Java 57: Map merge, computeIfAbsent & getOrDefault
easy⏱ 5 mincoursejava
merge: the counter idiom
map.merge(key, 1, Integer::sum) means: if key is absent, put 1; if present, replace with oldValue + 1. The remapping function is only called when the key already exists. This single line replaces map.put(k, map.getOrDefault(k, 0) + 1) and is the canonical frequency-counter idiom.

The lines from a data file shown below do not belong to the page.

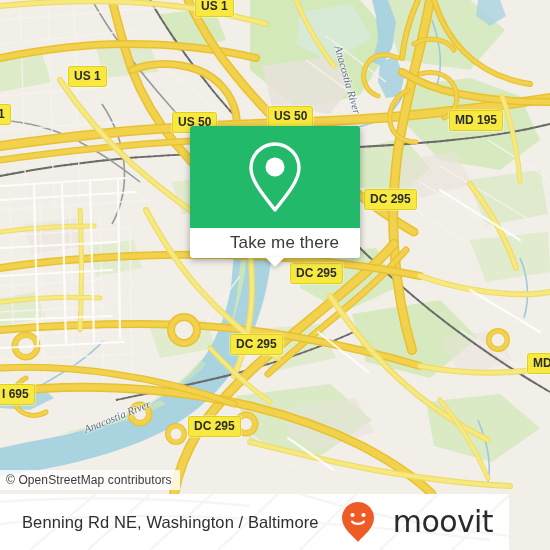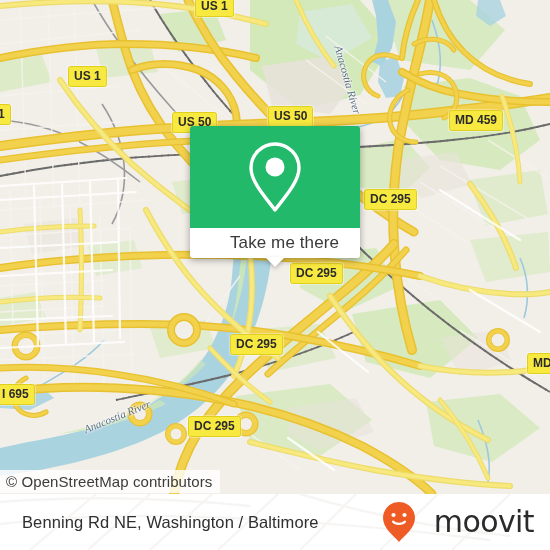"MD 459" div.shield { text: 459 -> 195 }
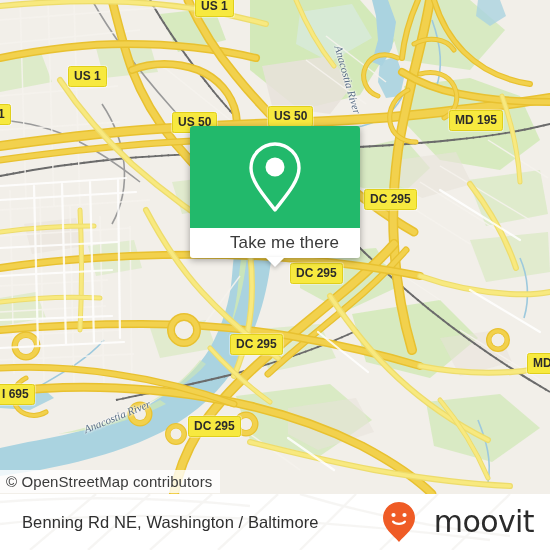"© OpenStreetMap contributors" #attrib { font-size: 15px -> 12px }
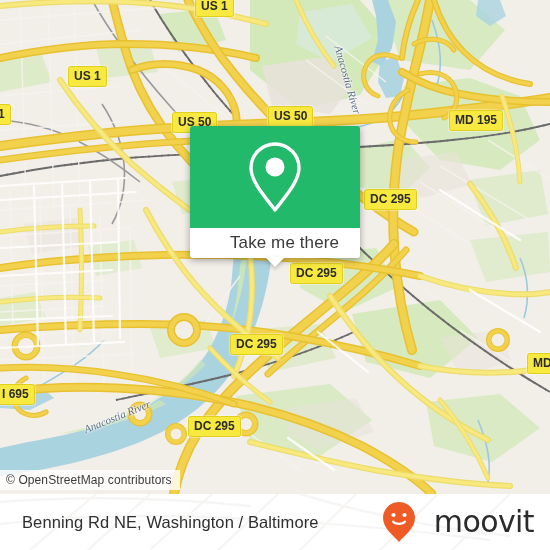"Benning Rd NE, Washington /" #footer { width: 550px -> 509px }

Map<String,Integer> freq = new HashMap<>();
for (String w : words) freq.merge(w, 1, Integer::sum);
// {the=3, cat=2, sat=1}
computeIfAbsent: the multimap idiom
map.computeIfAbsent(key, k -> new ArrayList<>()).add(value) lazily creates the list only the first time a key is seen, then returns it so you can add to it. This is the standard way to build a Map<K, List<V>> multimap without a null check on every insert. The mapping function runs at most once per absent key.

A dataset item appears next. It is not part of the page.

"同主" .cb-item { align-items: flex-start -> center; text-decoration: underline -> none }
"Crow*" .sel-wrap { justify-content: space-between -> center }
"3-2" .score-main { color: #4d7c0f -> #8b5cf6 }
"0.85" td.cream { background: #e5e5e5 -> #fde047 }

getOrDefault, putIfAbsent, compute
getOrDefault(k, d) reads with a fallback without mutating. putIfAbsent(k, v) writes only if absent and returns the existing value if present. compute(k, (k,v) -> ...) always runs the remapping (with v possibly null) and can remove the entry by returning null. computeIfPresent runs only when the key exists. Each is a single atomic lookup — important under ConcurrentHashMap.
Frequency counter + multimap
Given the cat sat on the mat the cat, build a word-frequency Map using merge(word, 1, sum); print counts sorted by key. Then build a multimap grouping words by their length using computeIfAbsent(len, () => []).push(word); print each length and its words. Confirm the has count 3 and length-3 group contains the, cat, sat, mat (distinct, in first-seen order is fine).
merge can delete on null
If a merge or compute remapping function returns null, the entry is removed from the map. This is handy for decrement-to-zero counters: map.merge(k, -1, (a, b) -> { int v = a + b; return v == 0 ? null : v; }) removes the key when it hits zero — no separate cleanup pass.
Quiz: computeIfAbsent mapping calls
If you call computeIfAbsent(k, mk) three times for the same present key, how many times does the mapping function mk run? Once — only the first time, when the key was absent. The later two calls return the existing value without invoking mk. That's what makes it the right tool for lazy initialization.